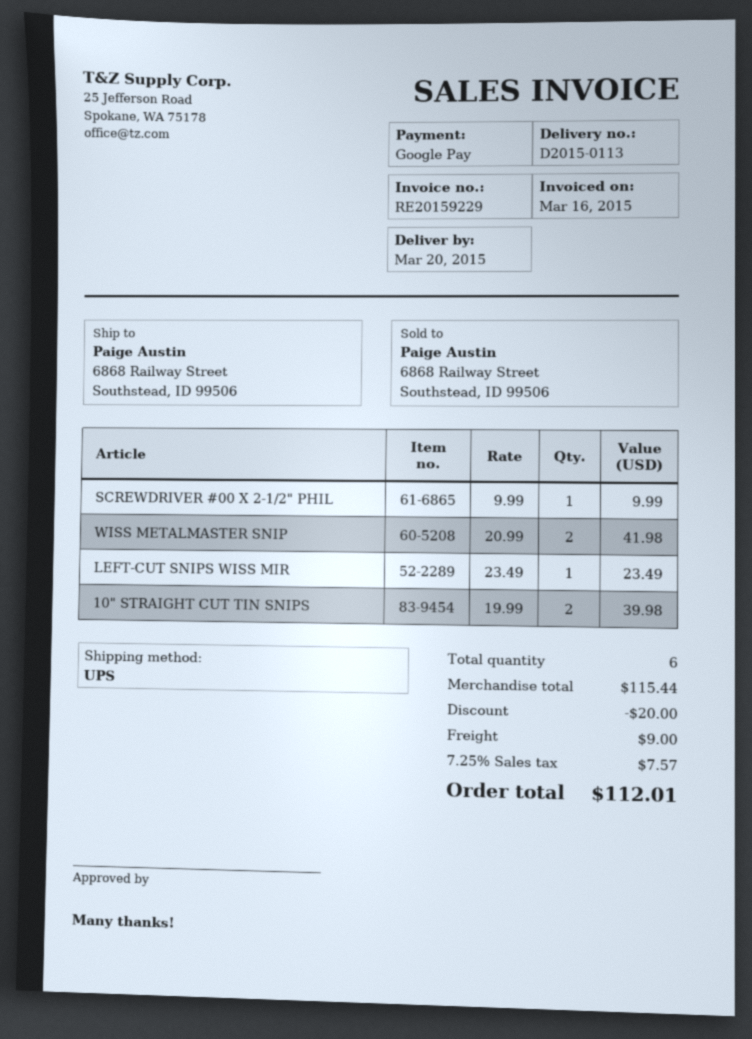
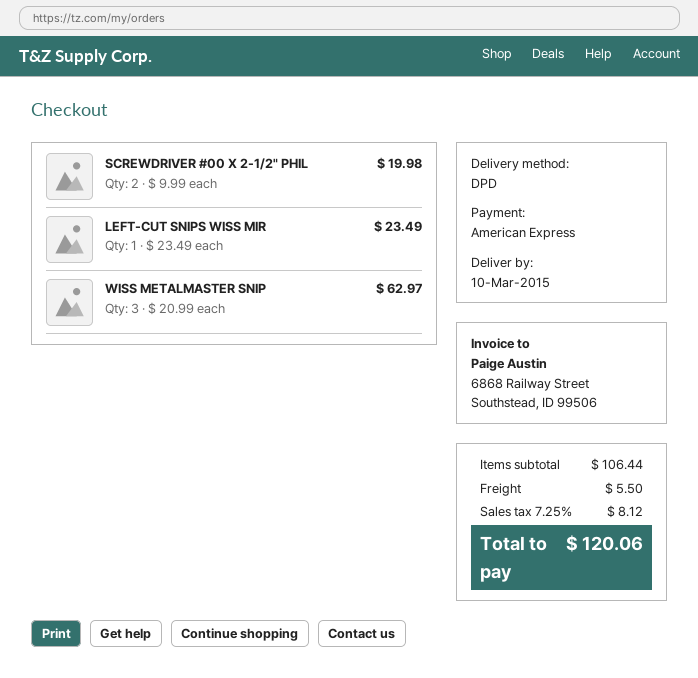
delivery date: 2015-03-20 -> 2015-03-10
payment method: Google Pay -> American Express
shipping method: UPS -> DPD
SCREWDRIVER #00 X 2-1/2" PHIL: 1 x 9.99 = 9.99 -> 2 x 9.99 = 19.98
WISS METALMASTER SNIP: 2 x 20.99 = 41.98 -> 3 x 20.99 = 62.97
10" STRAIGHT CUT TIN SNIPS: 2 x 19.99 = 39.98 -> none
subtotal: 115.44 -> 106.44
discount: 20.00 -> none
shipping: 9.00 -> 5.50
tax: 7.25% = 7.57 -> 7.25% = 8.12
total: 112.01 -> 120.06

§ Exercise description
Could you copy each line of the material that holds "method"?

§ Completed exercise
payment method: Google Pay -> American Express
shipping method: UPS -> DPD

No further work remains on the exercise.